I saw my doctor a few days ago, and she put me on metformin. I don’t have diabetes, but I do have insulin resistance syndrome. That, couples with my other lab results, makes my doctor pretty sure that I have Polycystic Ovary Syndrome. My partner has said a few times that she thinks I have it, and it seems to be the case. We can’t really see if my ovaries do, indeed, have cysts, because that would require a vaginal ultrasound which is just not happening. But it’s one of those situations where all the other signs are there, so it doesn’t really matter if we did the ultrasound or not.

My doctor also gave me the name of a gynecologist with access to an OR who could sedate me to do an exam and pap. The idea of this freaks my partner out a LOT, and I have to be careful of what I say to her about it so that I don’t trigger her. However, it doesn’t bother me at all. I just want to go to sleep and have it over with.
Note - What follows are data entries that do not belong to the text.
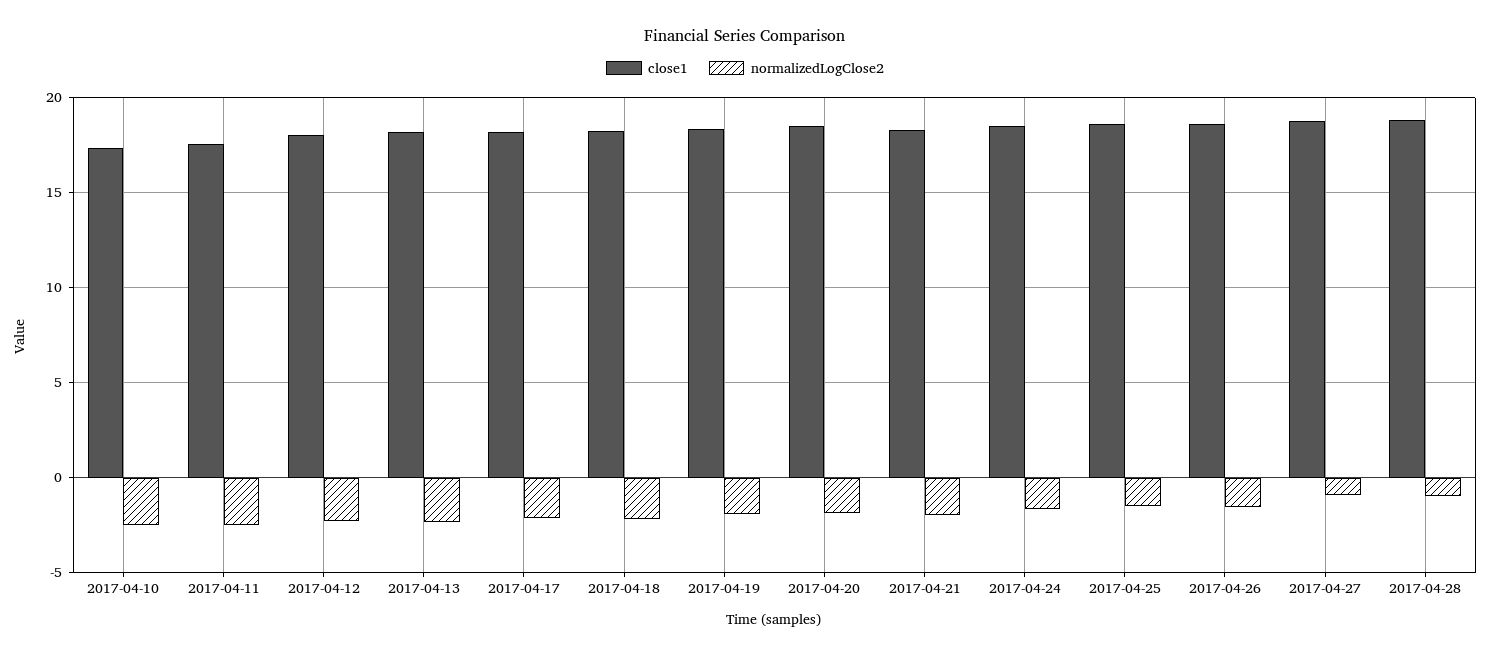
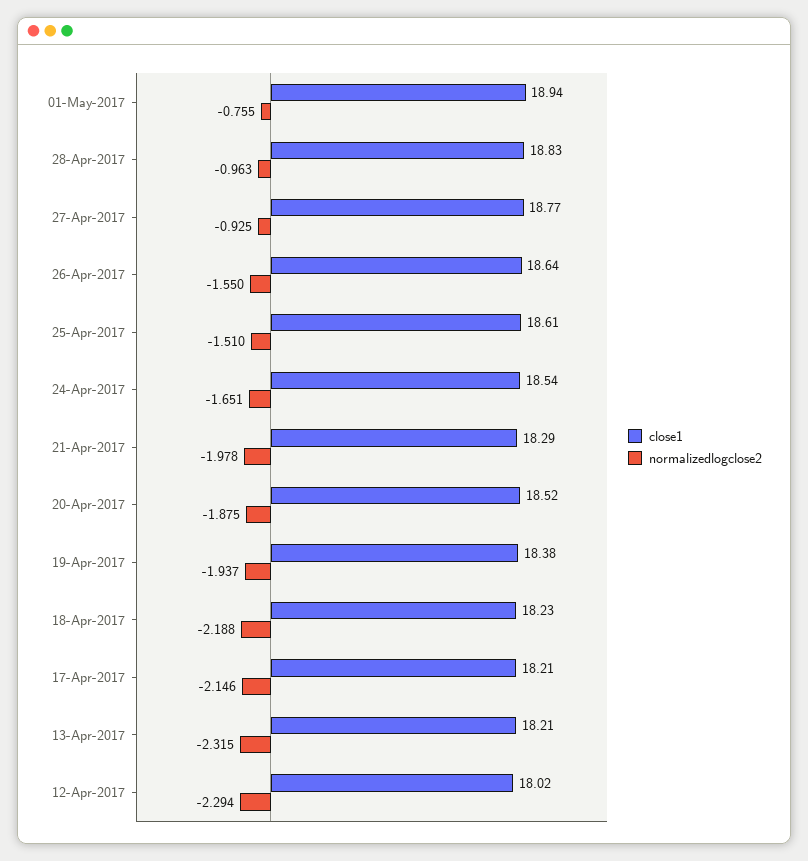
close1, 2017-04-10: 17.5 -> none
normalizedLogClose2, 2017-04-10: -2.5 -> none
close1, 2017-04-11: 17.5 -> none
normalizedLogClose2, 2017-04-11: -2.5 -> none
close1, 01-May-2017: none -> 18.94
normalizedLogClose2, 01-May-2017: none -> -0.755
I got an email from my father on my birthday, pretty much begging for me to have contact with him again. I am considering it. I think I may be able to stick up for myself at this point and enforce my boundaries. Even though he has been emotionally abusive in the past, I do miss him. It makes me feel very weird to miss and want to contact someone who has hurt me so badly.

I guess I really don’t have too much to say.

*Trigger warning for gynecology*

My body has been doing this weird and crazy-seeming thing (although not totally crazy, I’ll explain). My period has been totally irregular for the past six months or so, which I have attributed to my partner going on the pill and messing up my cycle. I went about three months without a period, and then got it right when I was scheduled for my physical at the beginning of September. Then I got it again on the first of October, and tonight I woke up to a surprise when I went to get ready for work. Yup, my period…again. I’m over a week early. And guess what I have on Thursday? An appointment with my doctor.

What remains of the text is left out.